Spot each line in the records below where the word "bệnh" occurs, then copy it.

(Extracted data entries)
++++++++++

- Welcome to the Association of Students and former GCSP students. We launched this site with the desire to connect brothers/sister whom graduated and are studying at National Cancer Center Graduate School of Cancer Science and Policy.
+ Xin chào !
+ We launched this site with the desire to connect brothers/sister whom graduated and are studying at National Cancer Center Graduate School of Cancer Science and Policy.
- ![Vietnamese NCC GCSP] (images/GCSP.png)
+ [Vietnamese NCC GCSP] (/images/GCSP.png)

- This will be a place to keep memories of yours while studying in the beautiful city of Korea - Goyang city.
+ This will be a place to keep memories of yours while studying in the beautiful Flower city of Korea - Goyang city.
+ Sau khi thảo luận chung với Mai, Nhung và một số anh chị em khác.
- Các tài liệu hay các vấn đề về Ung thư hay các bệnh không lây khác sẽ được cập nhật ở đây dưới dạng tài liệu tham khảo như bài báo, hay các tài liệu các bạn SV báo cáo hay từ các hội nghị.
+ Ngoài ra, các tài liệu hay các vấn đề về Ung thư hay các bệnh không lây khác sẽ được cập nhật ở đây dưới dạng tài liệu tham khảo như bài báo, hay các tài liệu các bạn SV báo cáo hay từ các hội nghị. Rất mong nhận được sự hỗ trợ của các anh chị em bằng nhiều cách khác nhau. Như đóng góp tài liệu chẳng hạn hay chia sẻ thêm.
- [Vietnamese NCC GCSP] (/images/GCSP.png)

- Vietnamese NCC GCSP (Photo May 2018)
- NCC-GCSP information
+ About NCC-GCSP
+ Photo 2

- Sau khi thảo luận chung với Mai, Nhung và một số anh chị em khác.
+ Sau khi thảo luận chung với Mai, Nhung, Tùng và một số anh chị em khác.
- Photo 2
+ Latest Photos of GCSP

++++++++++

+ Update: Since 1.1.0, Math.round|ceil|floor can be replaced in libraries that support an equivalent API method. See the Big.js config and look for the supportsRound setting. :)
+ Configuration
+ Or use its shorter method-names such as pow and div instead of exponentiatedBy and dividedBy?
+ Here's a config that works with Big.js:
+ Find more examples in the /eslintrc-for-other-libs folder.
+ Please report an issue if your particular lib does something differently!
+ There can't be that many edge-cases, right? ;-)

++++++++++

EXERCISE ANSWER →
- Các tài liệu hay các vấn đề về Ung thư hay các bệnh không lây khác sẽ được cập nhật ở đây dưới dạng tài liệu tham khảo như bài báo, hay các tài liệu các bạn SV báo cáo hay từ các hội nghị.
+ Ngoài ra, các tài liệu hay các vấn đề về Ung thư hay các bệnh không lây khác sẽ được cập nhật ở đây dưới dạng tài liệu tham khảo như bài báo, hay các tài liệu các bạn SV báo cáo hay từ các hội nghị. Rất mong nhận được sự hỗ trợ của các anh chị em bằng nhiều cách khác nhau. Như đóng góp tài liệu chẳng hạn hay chia sẻ thêm.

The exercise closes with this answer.